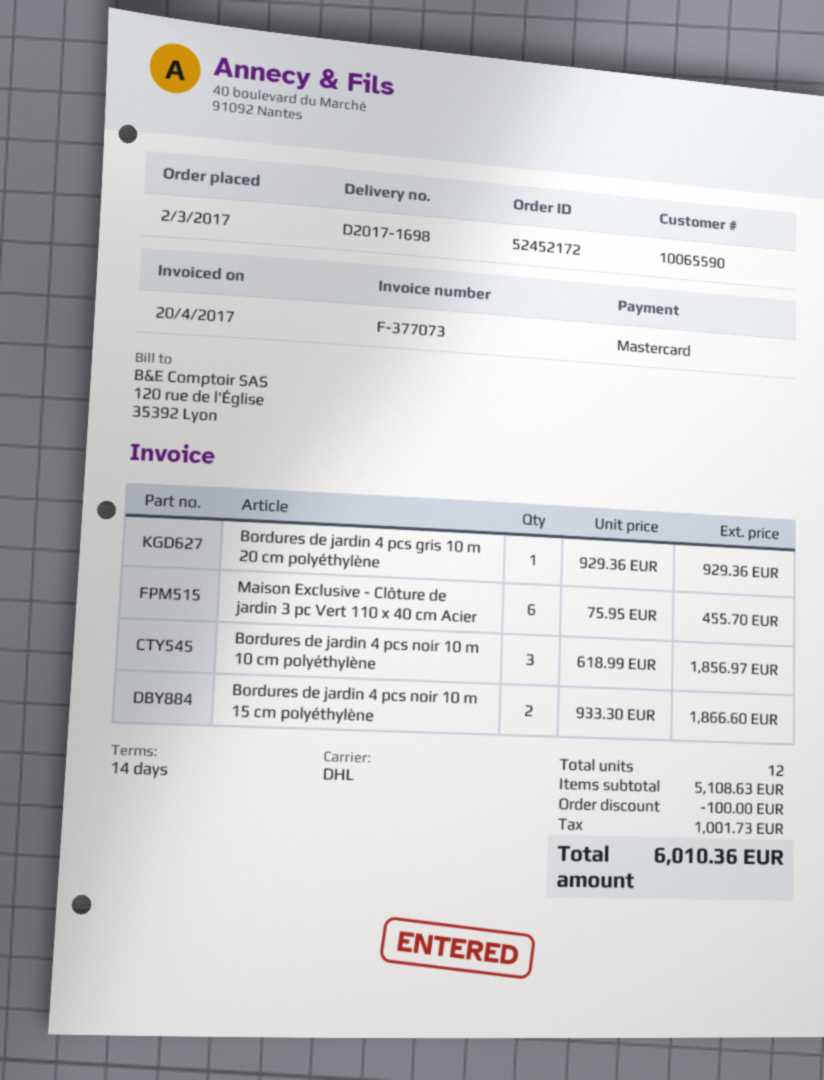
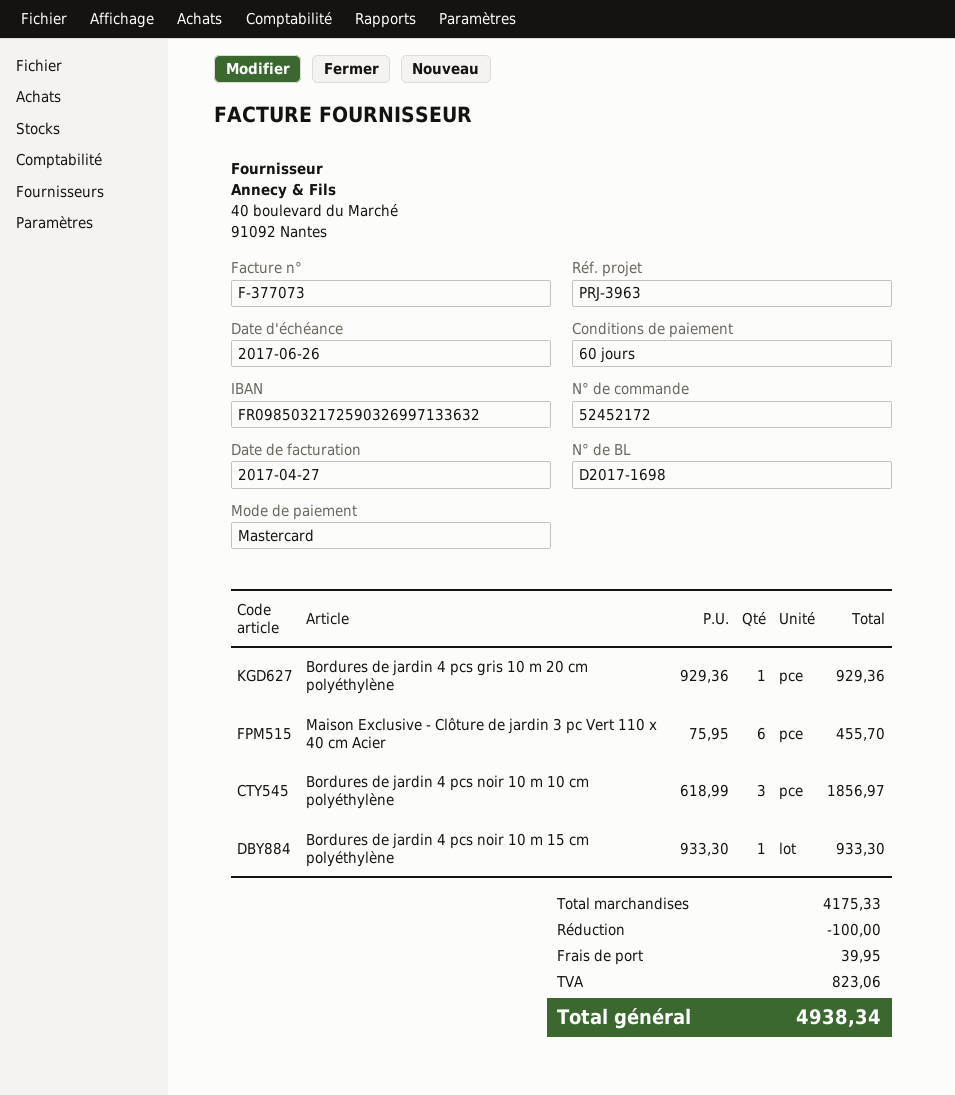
invoice date: 2017-04-20 -> 2017-04-27
payment terms: 14 days -> 60 days
Bordures de jardin 4 pcs noir 10 m 15 cm polyéthylène: 2 x 933.30 = 1866.60 -> 1 x 933.30 = 933.30
subtotal: 5108.63 -> 4175.33
shipping: none -> 39.95
tax: 1001.73 -> 823.06
total: 6010.36 -> 4938.34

——————————

**EXERCISE OBJECTIVE:**
Each line above should be printed again exactly, though the pictures should not be.

**RESPONSE AREA:**
invoice date: 2017-04-20 -> 2017-04-27
payment terms: 14 days -> 60 days
Bordures de jardin 4 pcs noir 10 m 15 cm polyéthylène: 2 x 933.30 = 1866.60 -> 1 x 933.30 = 933.30
subtotal: 5108.63 -> 4175.33
shipping: none -> 39.95
tax: 1001.73 -> 823.06
total: 6010.36 -> 4938.34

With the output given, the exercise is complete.